Web interface edit records:
• • • • •

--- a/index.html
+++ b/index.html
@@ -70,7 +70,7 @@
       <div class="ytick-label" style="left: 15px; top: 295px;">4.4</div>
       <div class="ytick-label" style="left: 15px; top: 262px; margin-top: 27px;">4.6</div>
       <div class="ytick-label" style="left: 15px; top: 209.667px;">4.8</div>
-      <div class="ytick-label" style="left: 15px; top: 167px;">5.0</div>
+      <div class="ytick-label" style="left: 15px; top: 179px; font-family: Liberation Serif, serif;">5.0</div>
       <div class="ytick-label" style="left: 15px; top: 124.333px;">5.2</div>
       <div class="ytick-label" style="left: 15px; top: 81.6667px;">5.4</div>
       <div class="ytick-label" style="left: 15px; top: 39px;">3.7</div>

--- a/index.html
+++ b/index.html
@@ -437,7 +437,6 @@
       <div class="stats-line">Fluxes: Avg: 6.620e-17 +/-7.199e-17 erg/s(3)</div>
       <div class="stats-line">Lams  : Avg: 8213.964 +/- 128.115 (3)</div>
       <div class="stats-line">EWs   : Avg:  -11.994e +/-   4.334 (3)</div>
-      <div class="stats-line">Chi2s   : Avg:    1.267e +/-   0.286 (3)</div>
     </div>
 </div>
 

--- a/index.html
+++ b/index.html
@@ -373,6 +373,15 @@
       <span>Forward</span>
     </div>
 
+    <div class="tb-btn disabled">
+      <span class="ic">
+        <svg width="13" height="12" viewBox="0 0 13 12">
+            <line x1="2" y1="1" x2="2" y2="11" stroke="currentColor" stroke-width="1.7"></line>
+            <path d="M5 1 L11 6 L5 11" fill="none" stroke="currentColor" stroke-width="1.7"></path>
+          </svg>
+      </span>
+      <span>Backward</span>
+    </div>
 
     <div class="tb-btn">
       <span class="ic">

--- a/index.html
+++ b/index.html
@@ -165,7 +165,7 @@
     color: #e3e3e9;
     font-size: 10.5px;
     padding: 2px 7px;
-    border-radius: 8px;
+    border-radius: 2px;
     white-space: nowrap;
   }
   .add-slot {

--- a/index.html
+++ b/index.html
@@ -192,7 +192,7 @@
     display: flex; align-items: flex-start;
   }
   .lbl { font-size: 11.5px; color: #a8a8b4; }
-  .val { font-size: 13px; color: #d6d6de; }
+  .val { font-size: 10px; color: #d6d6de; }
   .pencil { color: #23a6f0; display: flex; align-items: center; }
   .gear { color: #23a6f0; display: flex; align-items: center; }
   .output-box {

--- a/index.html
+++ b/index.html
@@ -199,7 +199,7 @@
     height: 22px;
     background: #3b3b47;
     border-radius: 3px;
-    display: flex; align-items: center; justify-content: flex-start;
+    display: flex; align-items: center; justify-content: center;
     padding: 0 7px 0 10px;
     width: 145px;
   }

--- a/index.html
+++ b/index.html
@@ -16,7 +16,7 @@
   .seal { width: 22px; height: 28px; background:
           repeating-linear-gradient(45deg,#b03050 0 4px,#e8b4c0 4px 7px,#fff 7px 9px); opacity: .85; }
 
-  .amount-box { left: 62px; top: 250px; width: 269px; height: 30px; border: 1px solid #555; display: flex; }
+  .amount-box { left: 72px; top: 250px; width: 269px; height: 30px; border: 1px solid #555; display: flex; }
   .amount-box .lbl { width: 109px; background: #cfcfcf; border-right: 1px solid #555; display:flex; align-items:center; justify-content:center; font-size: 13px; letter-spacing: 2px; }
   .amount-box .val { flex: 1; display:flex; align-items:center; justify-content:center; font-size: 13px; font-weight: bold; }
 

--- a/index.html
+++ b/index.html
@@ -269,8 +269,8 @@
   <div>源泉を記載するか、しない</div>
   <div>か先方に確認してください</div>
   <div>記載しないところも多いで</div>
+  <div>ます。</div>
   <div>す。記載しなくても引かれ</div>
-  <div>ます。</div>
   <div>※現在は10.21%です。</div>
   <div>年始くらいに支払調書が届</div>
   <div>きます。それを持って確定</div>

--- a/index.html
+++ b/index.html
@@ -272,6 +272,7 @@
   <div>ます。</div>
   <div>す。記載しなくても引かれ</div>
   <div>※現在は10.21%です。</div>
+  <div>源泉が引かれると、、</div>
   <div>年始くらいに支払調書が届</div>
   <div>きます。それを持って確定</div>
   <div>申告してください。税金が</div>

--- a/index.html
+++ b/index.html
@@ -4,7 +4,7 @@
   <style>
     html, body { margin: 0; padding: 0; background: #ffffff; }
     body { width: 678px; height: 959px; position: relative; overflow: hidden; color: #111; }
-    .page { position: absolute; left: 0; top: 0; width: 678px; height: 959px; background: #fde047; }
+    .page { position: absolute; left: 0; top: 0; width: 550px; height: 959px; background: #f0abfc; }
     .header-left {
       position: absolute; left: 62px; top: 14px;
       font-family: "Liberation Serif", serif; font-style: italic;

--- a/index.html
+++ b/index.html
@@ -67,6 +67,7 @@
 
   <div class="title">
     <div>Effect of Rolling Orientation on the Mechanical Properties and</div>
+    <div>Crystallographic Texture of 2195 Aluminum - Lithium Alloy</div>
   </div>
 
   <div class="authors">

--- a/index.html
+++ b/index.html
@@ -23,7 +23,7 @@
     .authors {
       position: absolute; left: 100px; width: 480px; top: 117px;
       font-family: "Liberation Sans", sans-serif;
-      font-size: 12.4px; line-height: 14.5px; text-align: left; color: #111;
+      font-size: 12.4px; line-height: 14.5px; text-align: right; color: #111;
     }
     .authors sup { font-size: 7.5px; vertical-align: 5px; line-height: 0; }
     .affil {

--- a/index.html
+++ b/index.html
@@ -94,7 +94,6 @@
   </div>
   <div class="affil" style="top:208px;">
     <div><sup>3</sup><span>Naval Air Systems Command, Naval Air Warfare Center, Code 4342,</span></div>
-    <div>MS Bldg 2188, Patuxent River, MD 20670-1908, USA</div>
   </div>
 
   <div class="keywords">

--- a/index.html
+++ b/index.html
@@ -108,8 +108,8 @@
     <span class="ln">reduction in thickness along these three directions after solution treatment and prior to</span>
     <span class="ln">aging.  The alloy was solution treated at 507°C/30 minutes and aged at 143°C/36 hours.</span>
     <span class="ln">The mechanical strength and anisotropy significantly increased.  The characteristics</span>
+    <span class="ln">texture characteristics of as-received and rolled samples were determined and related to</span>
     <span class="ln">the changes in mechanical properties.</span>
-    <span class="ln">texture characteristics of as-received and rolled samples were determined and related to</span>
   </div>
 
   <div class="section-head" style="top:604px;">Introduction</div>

• • • • •

- [Exercise instructions] Your answer should be the full set of records above, restated exactly.

- [Output for this exercise]
--- a/index.html
+++ b/index.html
@@ -70,7 +70,7 @@
       <div class="ytick-label" style="left: 15px; top: 295px;">4.4</div>
       <div class="ytick-label" style="left: 15px; top: 262px; margin-top: 27px;">4.6</div>
       <div class="ytick-label" style="left: 15px; top: 209.667px;">4.8</div>
-      <div class="ytick-label" style="left: 15px; top: 167px;">5.0</div>
+      <div class="ytick-label" style="left: 15px; top: 179px; font-family: Liberation Serif, serif;">5.0</div>
       <div class="ytick-label" style="left: 15px; top: 124.333px;">5.2</div>
       <div class="ytick-label" style="left: 15px; top: 81.6667px;">5.4</div>
       <div class="ytick-label" style="left: 15px; top: 39px;">3.7</div>

--- a/index.html
+++ b/index.html
@@ -437,7 +437,6 @@
       <div class="stats-line">Fluxes: Avg: 6.620e-17 +/-7.199e-17 erg/s(3)</div>
       <div class="stats-line">Lams  : Avg: 8213.964 +/- 128.115 (3)</div>
       <div class="stats-line">EWs   : Avg:  -11.994e +/-   4.334 (3)</div>
-      <div class="stats-line">Chi2s   : Avg:    1.267e +/-   0.286 (3)</div>
     </div>
 </div>
 

--- a/index.html
+++ b/index.html
@@ -373,6 +373,15 @@
       <span>Forward</span>
     </div>
 
+    <div class="tb-btn disabled">
+      <span class="ic">
+        <svg width="13" height="12" viewBox="0 0 13 12">
+            <line x1="2" y1="1" x2="2" y2="11" stroke="currentColor" stroke-width="1.7"></line>
+            <path d="M5 1 L11 6 L5 11" fill="none" stroke="currentColor" stroke-width="1.7"></path>
+          </svg>
+      </span>
+      <span>Backward</span>
+    </div>
 
     <div class="tb-btn">
       <span class="ic">

--- a/index.html
+++ b/index.html
@@ -165,7 +165,7 @@
     color: #e3e3e9;
     font-size: 10.5px;
     padding: 2px 7px;
-    border-radius: 8px;
+    border-radius: 2px;
     white-space: nowrap;
   }
   .add-slot {

--- a/index.html
+++ b/index.html
@@ -192,7 +192,7 @@
     display: flex; align-items: flex-start;
   }
   .lbl { font-size: 11.5px; color: #a8a8b4; }
-  .val { font-size: 13px; color: #d6d6de; }
+  .val { font-size: 10px; color: #d6d6de; }
   .pencil { color: #23a6f0; display: flex; align-items: center; }
   .gear { color: #23a6f0; display: flex; align-items: center; }
   .output-box {

--- a/index.html
+++ b/index.html
@@ -199,7 +199,7 @@
     height: 22px;
     background: #3b3b47;
     border-radius: 3px;
-    display: flex; align-items: center; justify-content: flex-start;
+    display: flex; align-items: center; justify-content: center;
     padding: 0 7px 0 10px;
     width: 145px;
   }

--- a/index.html
+++ b/index.html
@@ -16,7 +16,7 @@
   .seal { width: 22px; height: 28px; background:
           repeating-linear-gradient(45deg,#b03050 0 4px,#e8b4c0 4px 7px,#fff 7px 9px); opacity: .85; }
 
-  .amount-box { left: 62px; top: 250px; width: 269px; height: 30px; border: 1px solid #555; display: flex; }
+  .amount-box { left: 72px; top: 250px; width: 269px; height: 30px; border: 1px solid #555; display: flex; }
   .amount-box .lbl { width: 109px; background: #cfcfcf; border-right: 1px solid #555; display:flex; align-items:center; justify-content:center; font-size: 13px; letter-spacing: 2px; }
   .amount-box .val { flex: 1; display:flex; align-items:center; justify-content:center; font-size: 13px; font-weight: bold; }
 

--- a/index.html
+++ b/index.html
@@ -269,8 +269,8 @@
   <div>源泉を記載するか、しない</div>
   <div>か先方に確認してください</div>
   <div>記載しないところも多いで</div>
+  <div>ます。</div>
   <div>す。記載しなくても引かれ</div>
-  <div>ます。</div>
   <div>※現在は10.21%です。</div>
   <div>年始くらいに支払調書が届</div>
   <div>きます。それを持って確定</div>

--- a/index.html
+++ b/index.html
@@ -272,6 +272,7 @@
   <div>ます。</div>
   <div>す。記載しなくても引かれ</div>
   <div>※現在は10.21%です。</div>
+  <div>源泉が引かれると、、</div>
   <div>年始くらいに支払調書が届</div>
   <div>きます。それを持って確定</div>
   <div>申告してください。税金が</div>

--- a/index.html
+++ b/index.html
@@ -4,7 +4,7 @@
   <style>
     html, body { margin: 0; padding: 0; background: #ffffff; }
     body { width: 678px; height: 959px; position: relative; overflow: hidden; color: #111; }
-    .page { position: absolute; left: 0; top: 0; width: 678px; height: 959px; background: #fde047; }
+    .page { position: absolute; left: 0; top: 0; width: 550px; height: 959px; background: #f0abfc; }
     .header-left {
       position: absolute; left: 62px; top: 14px;
       font-family: "Liberation Serif", serif; font-style: italic;

--- a/index.html
+++ b/index.html
@@ -67,6 +67,7 @@
 
   <div class="title">
     <div>Effect of Rolling Orientation on the Mechanical Properties and</div>
+    <div>Crystallographic Texture of 2195 Aluminum - Lithium Alloy</div>
   </div>
 
   <div class="authors">

--- a/index.html
+++ b/index.html
@@ -23,7 +23,7 @@
     .authors {
       position: absolute; left: 100px; width: 480px; top: 117px;
       font-family: "Liberation Sans", sans-serif;
-      font-size: 12.4px; line-height: 14.5px; text-align: left; color: #111;
+      font-size: 12.4px; line-height: 14.5px; text-align: right; color: #111;
     }
     .authors sup { font-size: 7.5px; vertical-align: 5px; line-height: 0; }
     .affil {

--- a/index.html
+++ b/index.html
@@ -94,7 +94,6 @@
   </div>
   <div class="affil" style="top:208px;">
     <div><sup>3</sup><span>Naval Air Systems Command, Naval Air Warfare Center, Code 4342,</span></div>
-    <div>MS Bldg 2188, Patuxent River, MD 20670-1908, USA</div>
   </div>
 
   <div class="keywords">

--- a/index.html
+++ b/index.html
@@ -108,8 +108,8 @@
     <span class="ln">reduction in thickness along these three directions after solution treatment and prior to</span>
     <span class="ln">aging.  The alloy was solution treated at 507°C/30 minutes and aged at 143°C/36 hours.</span>
     <span class="ln">The mechanical strength and anisotropy significantly increased.  The characteristics</span>
+    <span class="ln">texture characteristics of as-received and rolled samples were determined and related to</span>
     <span class="ln">the changes in mechanical properties.</span>
-    <span class="ln">texture characteristics of as-received and rolled samples were determined and related to</span>
   </div>
 
   <div class="section-head" style="top:604px;">Introduction</div>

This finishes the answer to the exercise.